Self harm is a major health issue which is increasingly common in young people. Around 10% of admissions to medical wards in the UK are due to self-harm but such statistics can hide those who self harm and do not seek treatment for their injuries. Self harm does not just mean inflicting harm on the surface body by cutting but can also be used to describe damage done by eating disorders or drug overdoses. But what is self harm?

Self-harm describes a wide range of damaging behaviours in which people injure themselves in a deliberate way. In most cases the self-harm is hidden from friends or family and as such can go on for a long time without being discovered. Common injuries inflicted during self-harm include scratching, pulling out your own hair, ingesting toxic substances, burning, scalding, cutting yourself and deliberately breaking bones or otherwise banging your head or body. So what are the reasons for these behaviours?

In the majority of cases the self-harm is done without suicidal intent, even though the injuries could result in death. Self harm is usually a symptom of other mental or emotional stress. Young people who self harm usually do so as they can’t express or identify their feelings in a healthy manner. As opposed to one significant event often those who self-harm attribute these stresses to multiple factors and problems they face daily. The reasons for performing self-harm are wide and varied and as such there’s no ‘typical’ case of self-harm. However self-harm for many is seen as a temporary release from intense feelings such as depression, stress, self-esteem problems and anxiety. Feelings of intense pain can cause the brain to release endorphins, which work as natural pain relievers, and as such the self-harm may be used to seek pleasure. Many who self-harm use injuries as a way to draw attention to their need for help and use it to seek assistance in an indirect way. But in some cases self-harmers will hide their injuries to avoid such attention. As well as a coping mechanism there are several other common reasons behind self harm including, as a distraction from emotional pain, to exert a sense of control if the sufferer feels a lack of this in other areas of their lives and to regulate strong emotions.

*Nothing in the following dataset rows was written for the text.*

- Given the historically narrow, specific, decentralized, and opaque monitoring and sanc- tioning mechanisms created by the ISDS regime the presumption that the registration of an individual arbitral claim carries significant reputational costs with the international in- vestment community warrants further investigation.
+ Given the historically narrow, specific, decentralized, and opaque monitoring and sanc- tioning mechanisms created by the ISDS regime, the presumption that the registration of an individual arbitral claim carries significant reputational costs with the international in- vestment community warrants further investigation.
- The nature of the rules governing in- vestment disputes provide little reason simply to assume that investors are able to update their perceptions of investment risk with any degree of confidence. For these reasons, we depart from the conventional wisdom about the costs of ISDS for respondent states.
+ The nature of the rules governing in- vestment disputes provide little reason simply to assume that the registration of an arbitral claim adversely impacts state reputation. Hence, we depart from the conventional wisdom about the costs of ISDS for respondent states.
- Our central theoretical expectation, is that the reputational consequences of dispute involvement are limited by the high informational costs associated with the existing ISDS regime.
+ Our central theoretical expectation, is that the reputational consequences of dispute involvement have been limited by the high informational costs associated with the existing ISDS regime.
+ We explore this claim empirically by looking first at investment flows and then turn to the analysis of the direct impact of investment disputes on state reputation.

Research shows that the rates of self-harm are much higher in young people with the average onset of symptoms being around 12 years of age. However there can be exceptional cases where self harm will start at a much younger or older age. Self-harm is much more common in females than males and although more common in the young self-harm can also occur in elderly people suffering from depressive or physical conditions.

Treatment for self-harm is commonly done with therapy. This is due to the fact that self harm can be an indicator of depression and personality disorders are also common in self-harmers. Many who self harm suffer from varying degrees of depression, as such treatment with antidepressants can also be effective in treating these patients. Cognitive behavioural therapy, in which the patient is conditioned out of harmful thoughts or behaviours, is also often used. The sufferer is usually taught avoidance techniques, which they can engage in when the urge to self-harm arises. These include exercise or sports, keeping a diary or being around friends when the sufferer experiences the urge to self-harm. There’s a wide range of services across the UK which can help sufferers and evidence suggests that these are highly beneficial.